Lifting a treasure trove of data for environmental sciences

terrabyte_sentinel1_Mockup_08072021_xs

The terrabyte HPDA platform at LRZ's compute cube.

terrabyte is the innovative high-performance data platform of the German Aerospace Center (DLR) and the Leibniz Supercomputing Centre (LRZ) of the Bavarian Academy of Sciences and Humanities. The platform makes Earth observation data accessible for research and offers practical tools for analytics.

  • terrabyte connects the archive for satellite data of the German Aerospace Center (DLR) in Oberpfaffenhofen with intelligently managed online storage of around 50 petabytes and the supercomputers of the LRZ in Garching via a 10 gigabit/s connection.
  • terrabyte offers a viable alternative to commercial data clouds and meets security and data protection requirements.
  • The data accessible via the terrabyte platform is to be used widely in the future; in addition to DLR, universities in Munich and Bavaria will soon have access.

Extreme weather, droughts, melting glaciers, coastal erosion, even the development of cities over time: Currently, eight Copernicus Sentinel, the US Landsat and the radar satellites of the German Aerospace Center send approx. 19 terabytes of data per day about the current state of Planet Earth.

To explore this gigantic treasure trove of historical and current earth observation data, DLR’s large data sets can now be quickly transferred to the terrabyte High Performance Data Analytics or HPDA platform at the LRZ. The system connects DLR's satellite data archive in Oberpfaffenhofen with new, intelligently managed online storage of around 50 petabytes and the supercomputers of the scientific computing centre in Garching via a 10 gigabit/s line.
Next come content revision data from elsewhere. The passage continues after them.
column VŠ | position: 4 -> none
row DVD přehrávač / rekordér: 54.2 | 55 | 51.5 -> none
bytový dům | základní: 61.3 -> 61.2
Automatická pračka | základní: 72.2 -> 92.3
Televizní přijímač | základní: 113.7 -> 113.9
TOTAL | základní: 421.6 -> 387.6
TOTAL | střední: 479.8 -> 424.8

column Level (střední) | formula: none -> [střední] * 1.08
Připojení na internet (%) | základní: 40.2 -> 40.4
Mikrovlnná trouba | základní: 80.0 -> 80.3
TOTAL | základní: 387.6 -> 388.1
Analysis of Earth observation data

"The terrabyte concept allows our scientists to evaluate huge amounts of data highly efficiently without running their algorithms in less protected environments," says Stefan Dech, Director of the German Remote Sensing Data Center (DFD) at DLR. "The data that satellites provide on urbanisation or the melting of glaciers and polar ice caps, for example, can be processed immediately in the future. This is a milestone for environmental research and remote sensing of the Earth. We expect an enormous leap in knowledge." Environmental protection, society and the economy should benefit from this. For DLR, terrabyte also offers an alternative to the data clouds of commercial providers, because the platform meets all security and data protection requirements.
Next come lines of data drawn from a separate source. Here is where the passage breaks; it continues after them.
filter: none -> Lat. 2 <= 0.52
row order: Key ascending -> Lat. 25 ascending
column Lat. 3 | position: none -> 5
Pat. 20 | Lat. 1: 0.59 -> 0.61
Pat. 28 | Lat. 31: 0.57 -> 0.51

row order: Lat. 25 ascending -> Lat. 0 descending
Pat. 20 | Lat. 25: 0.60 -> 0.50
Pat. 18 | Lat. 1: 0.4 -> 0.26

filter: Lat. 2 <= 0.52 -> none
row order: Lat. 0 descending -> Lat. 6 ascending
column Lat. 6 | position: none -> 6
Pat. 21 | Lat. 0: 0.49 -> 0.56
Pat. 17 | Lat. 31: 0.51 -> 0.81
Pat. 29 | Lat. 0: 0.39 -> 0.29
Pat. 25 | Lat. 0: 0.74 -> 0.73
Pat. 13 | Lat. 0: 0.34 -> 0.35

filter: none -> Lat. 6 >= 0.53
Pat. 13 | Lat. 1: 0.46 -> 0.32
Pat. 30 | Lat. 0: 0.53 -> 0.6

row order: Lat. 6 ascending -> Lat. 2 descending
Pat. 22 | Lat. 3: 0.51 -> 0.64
The core of the terabyte platform is made up of 10 racks packed with ThinkSystem SR630 servers and variously sized DSS-G storage systems from Lenovo. Together they offer 49 petabytes of storage. The data is organised by IBM's Spectrum Scale file system, and the Infiniband network ensures extremely fast data transfers between storage and compute capacities. "Internally, we transfer the data at 300 gigabytes per second, which opens up new possibilities for their processing," says Dieter Kranzlmüller, Director of the LRZ. "The collaboration with DLR is a challenge, which we gladly accept. terrabyte is not only about very large compute capacities, but above all about processing mass data. The platform also shows the growing importance of storage volumes for research. In more and more scientific fields, data should be easily accessible and ideally processed on site." To be able to check research results or process them further, open access is increasingly in demand. terrabyte is the technical implementation­ the high-performance ana-lytics platform therefore also serves the LRZ as a model for further storage and compute offerings in other research areas.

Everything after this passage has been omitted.